杏邨先生は、楽山の習字の先生だ。
 杏邨先生は楽山とは、同級生でもある。
 高校時代、友人宅でみんなでテスト勉強をした時、香邨先生は綿密にまとめていたが、楽山は早朝にやるからと、インスタントラーメンを食べて寝たが結果はみなさんの考える通り。その後の人生もそれを引きずっている。先生は何をやってもプロ、「スキー」「音楽」はもちろん、「ゴルフ」はハウスの月例で何度も優勝、習字は、何十年前だろう、始めたといってたのは、

 MINORUとは、タイプがちがうが絵画でいうと「小磯良平」のようにデッサン力があるので、見る方に安心感を与える。
あのMINORUでも苦しんで苦しんで作品を造り出すのだから、楽山なんか、まったく「のほほん茶」だ。

 先生は刻字で「毎日賞」をとっている。

 先生は筆を休める日はない。生徒は筆無精。その差は縮むわけがない。
刻字のバックの色を見に秋や春の山に入り渓流に何時間もいて自然を感じるのだ。うーん、奥が深いのだ。最近、陶芸に懲り出した。また、地元の粘土を探すのだ。ちがうンだよ。

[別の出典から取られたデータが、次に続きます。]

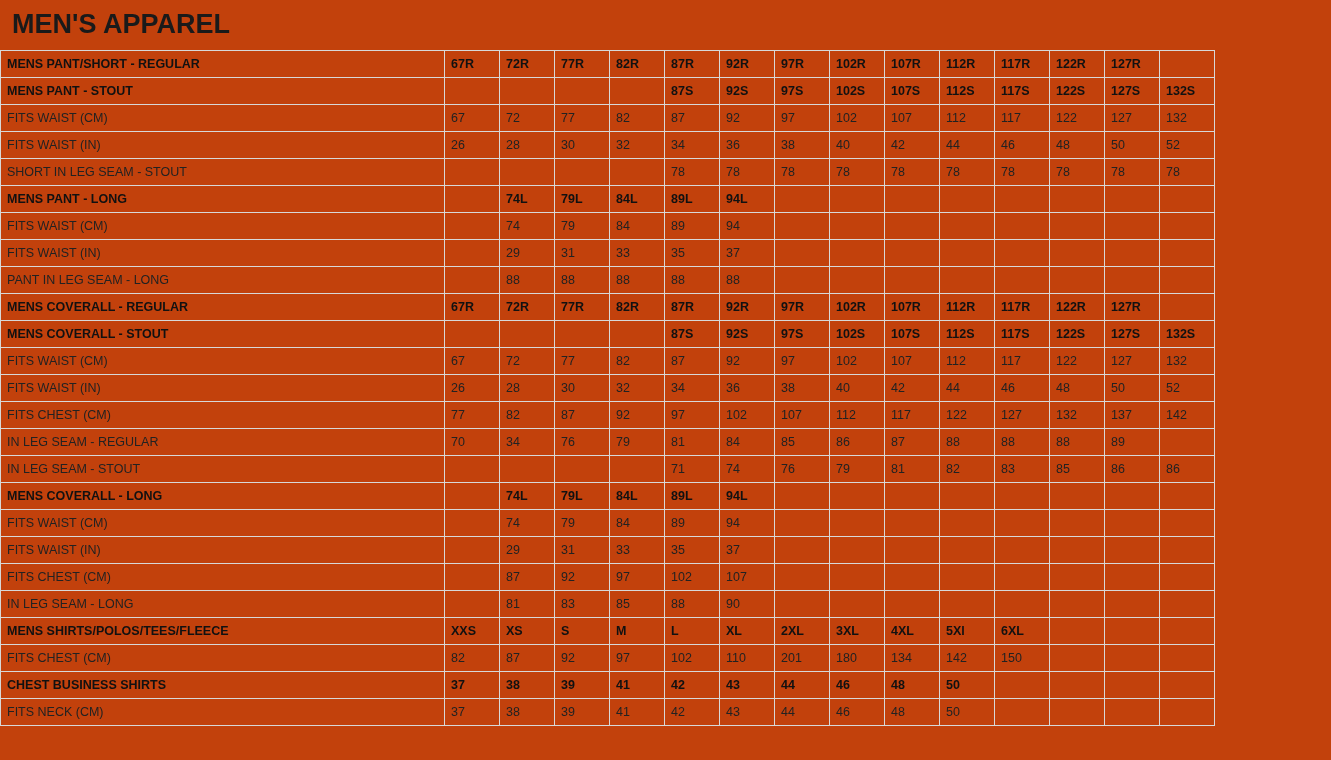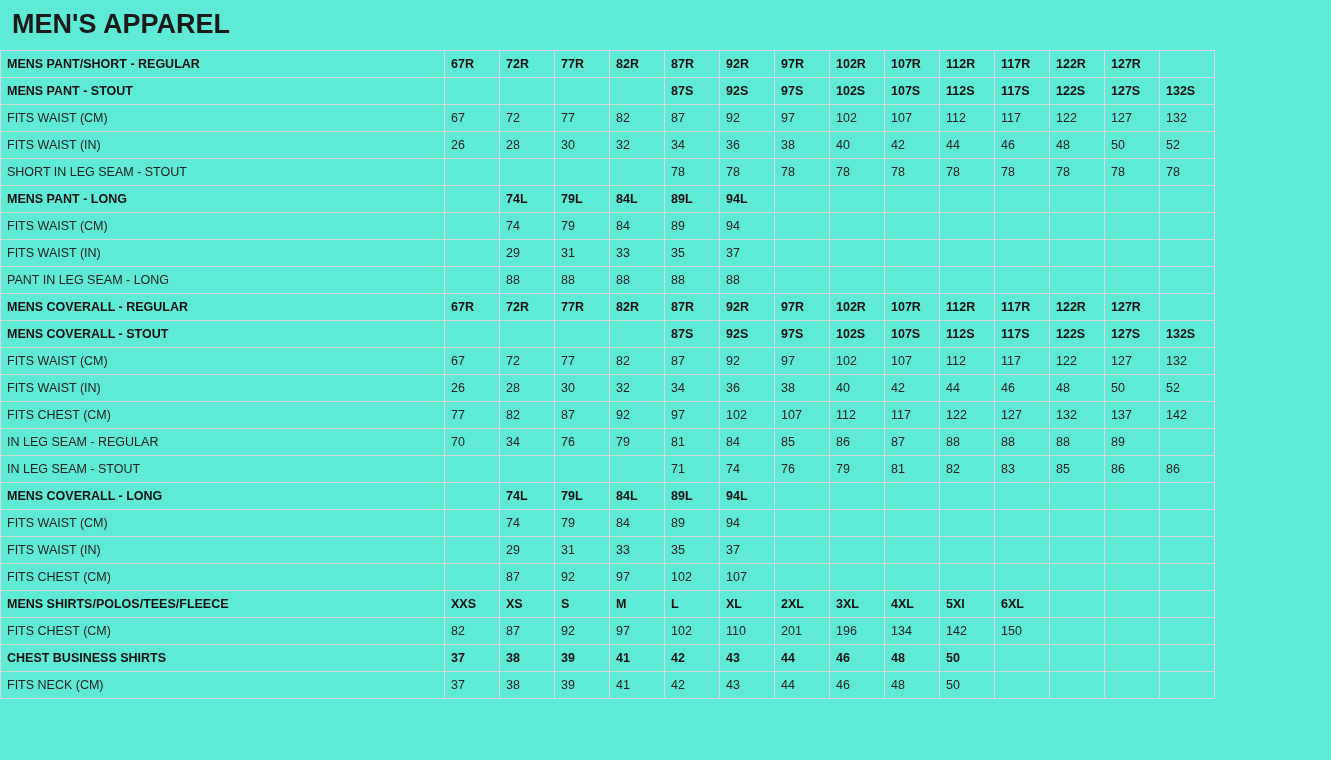"MEN'S APPAREL" #page { background: #5eead4 -> #c2410c }
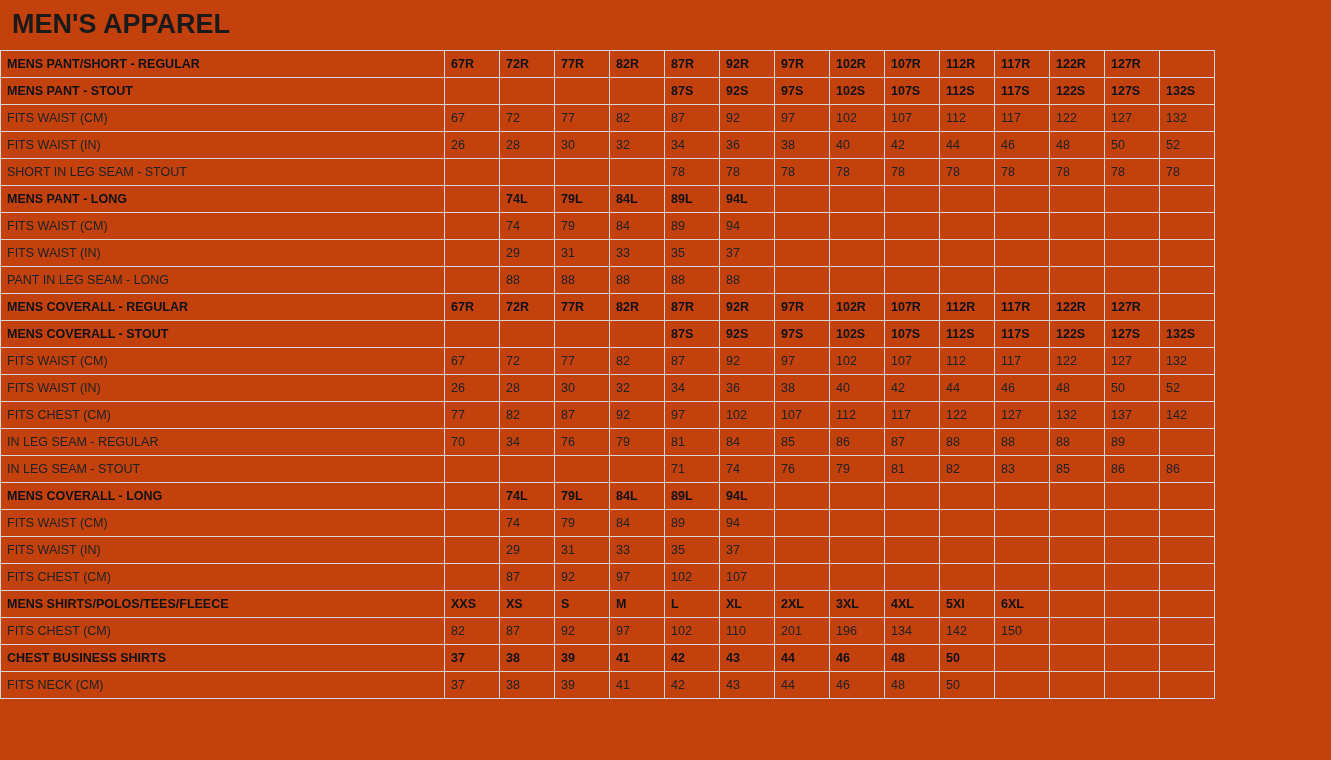"IN LEG SEAM - LONG" tr { html: none -> <tr> <td>IN LEG SEAM - LONG</td> <td></td> <td>81</td> <td>83</td> <td>85</td> <td>88</td> <td>90</td> <td></td> <td></td> <td></td> <td></td> <td></td> <td></td> <td></td> <td></td> </tr> }
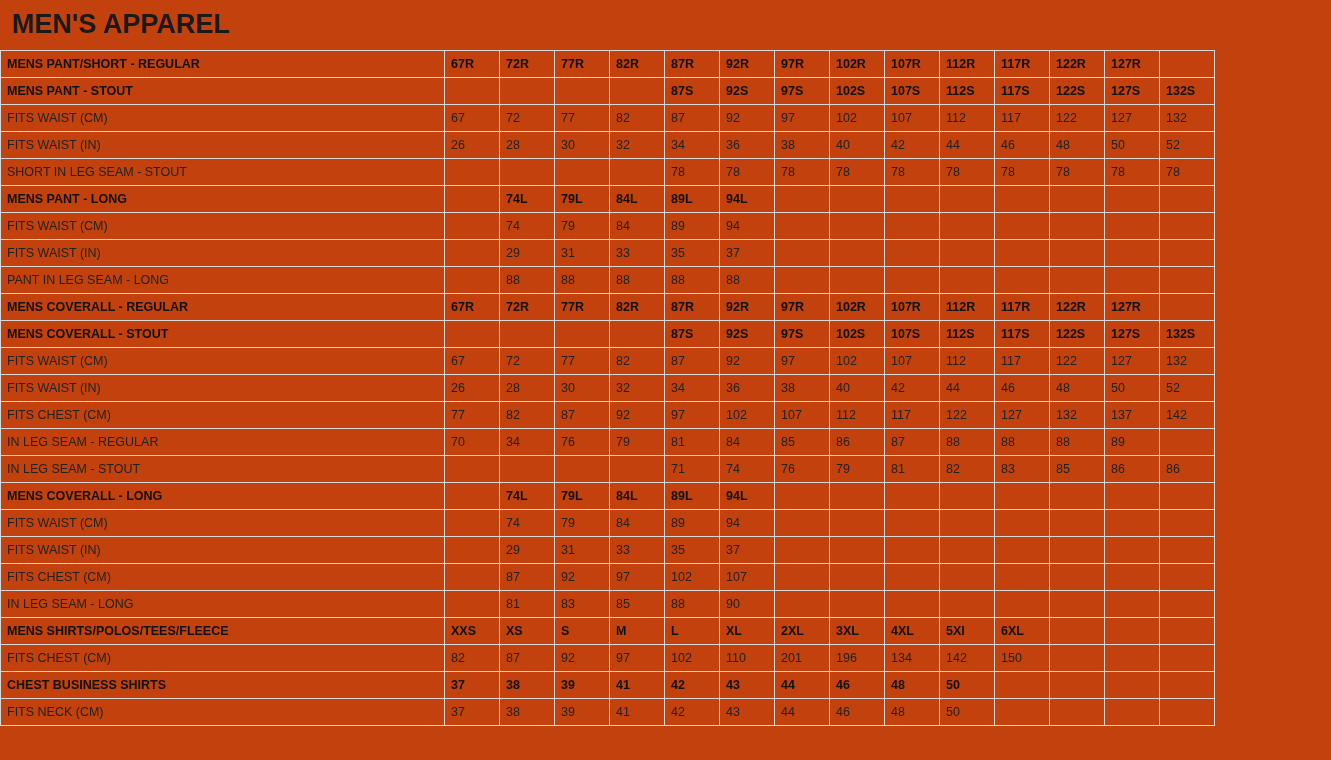"196" td.val { text: 196 -> 180 }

 習字の勉強会の「時習会」では、年に1、2回「そば会」をやる。手作りだ。
 そばの刈り入れからやったこともある。しかし、はじめは餅のようでかろうじてそばの味がするだけ、その美味しくないのを先生は「うまい、うまい」といって食べた。1つ目のうまいは、作った人へのいたわり、2つ目は自然への感謝だったのか。


 先生の部屋で1番すきなところ、筆のれん。